→ **Provided information**:
· · · · · · ·
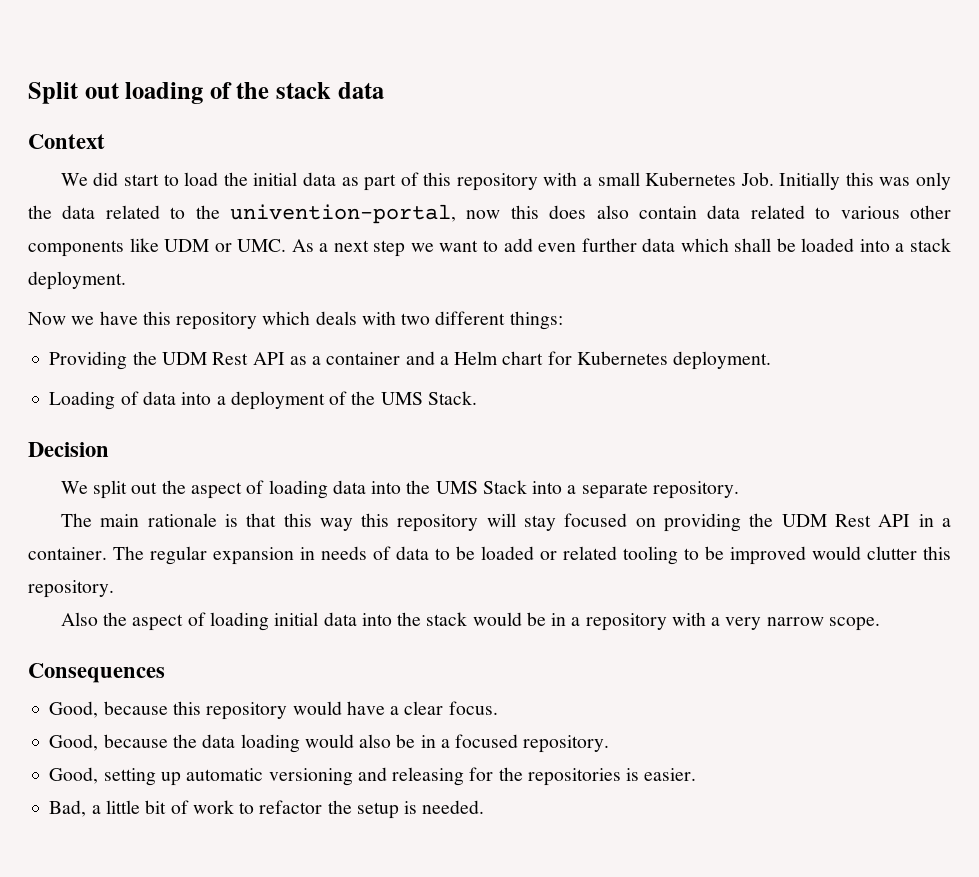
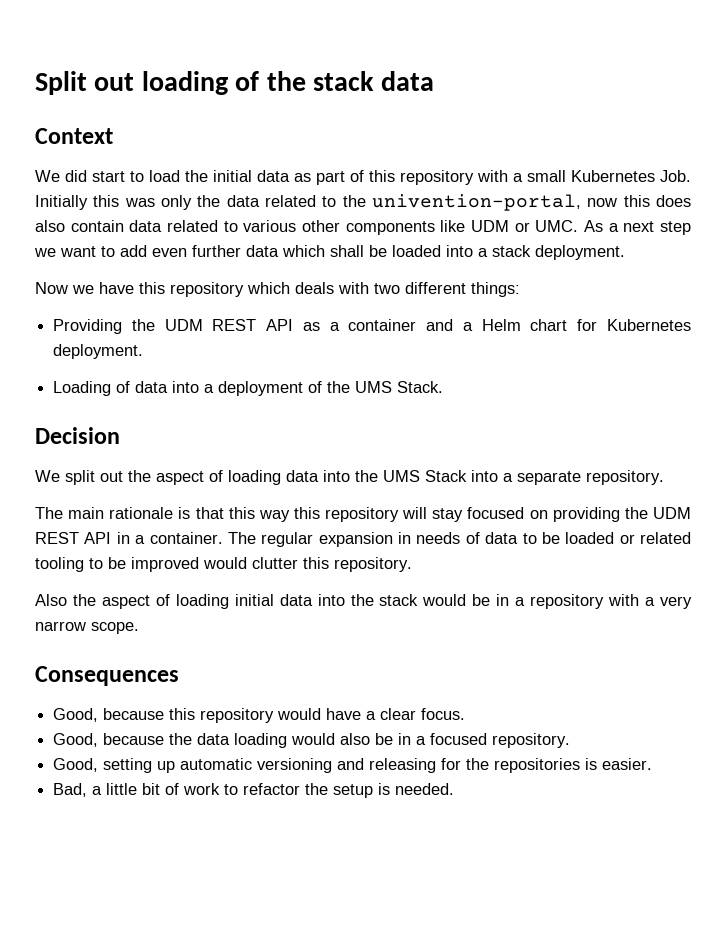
- Providing the UDM Rest API as a container and a Helm chart for Kubernetes deployment.
+ Providing the UDM REST API as a container and a Helm chart for Kubernetes deployment.
- The main rationale is that this way this repository will stay focused on providing the UDM Rest API in a container.
+ The main rationale is that this way this repository will stay focused on providing the UDM REST API in a container.

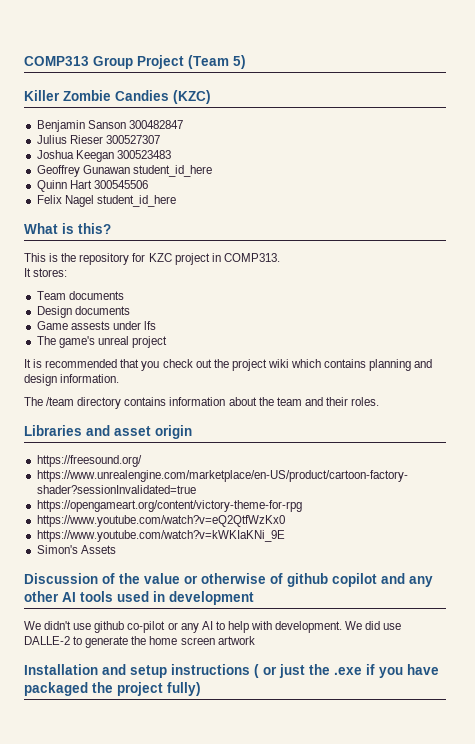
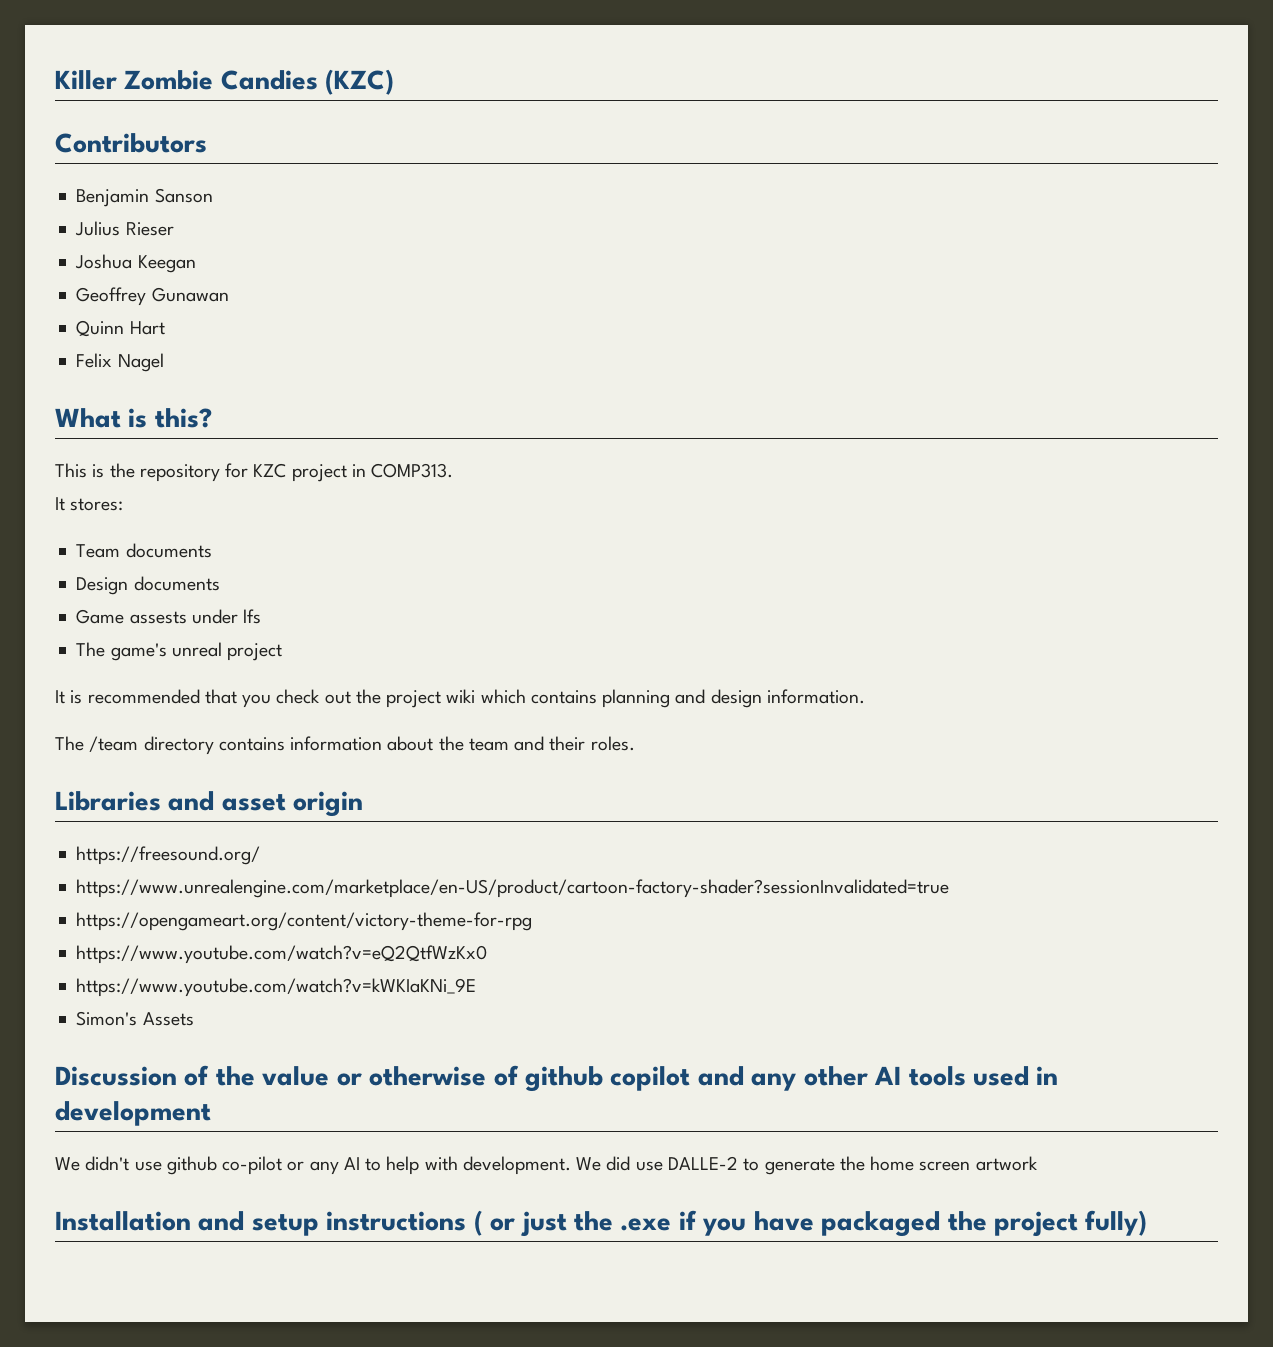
- COMP313 Group Project (Team 5)
+ Contributors
- Benjamin Sanson 300482847
+ Benjamin Sanson
- Julius Rieser 300527307
+ Julius Rieser
- Joshua Keegan 300523483
+ Joshua Keegan
- Geoffrey Gunawan student_id_here
+ Geoffrey Gunawan
- Quinn Hart 300545506
+ Quinn Hart
- Felix Nagel student_id_here
+ Felix Nagel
· · · · · · ·
→ **Exercise instructions**: Write out the data exactly, and exclude every picture it holds.

→ **Response to this exercise**:
- Providing the UDM Rest API as a container and a Helm chart for Kubernetes deployment.
+ Providing the UDM REST API as a container and a Helm chart for Kubernetes deployment.
- The main rationale is that this way this repository will stay focused on providing the UDM Rest API in a container.
+ The main rationale is that this way this repository will stay focused on providing the UDM REST API in a container.

- COMP313 Group Project (Team 5)
+ Contributors
- Benjamin Sanson 300482847
+ Benjamin Sanson
- Julius Rieser 300527307
+ Julius Rieser
- Joshua Keegan 300523483
+ Joshua Keegan
- Geoffrey Gunawan student_id_here
+ Geoffrey Gunawan
- Quinn Hart 300545506
+ Quinn Hart
- Felix Nagel student_id_here
+ Felix Nagel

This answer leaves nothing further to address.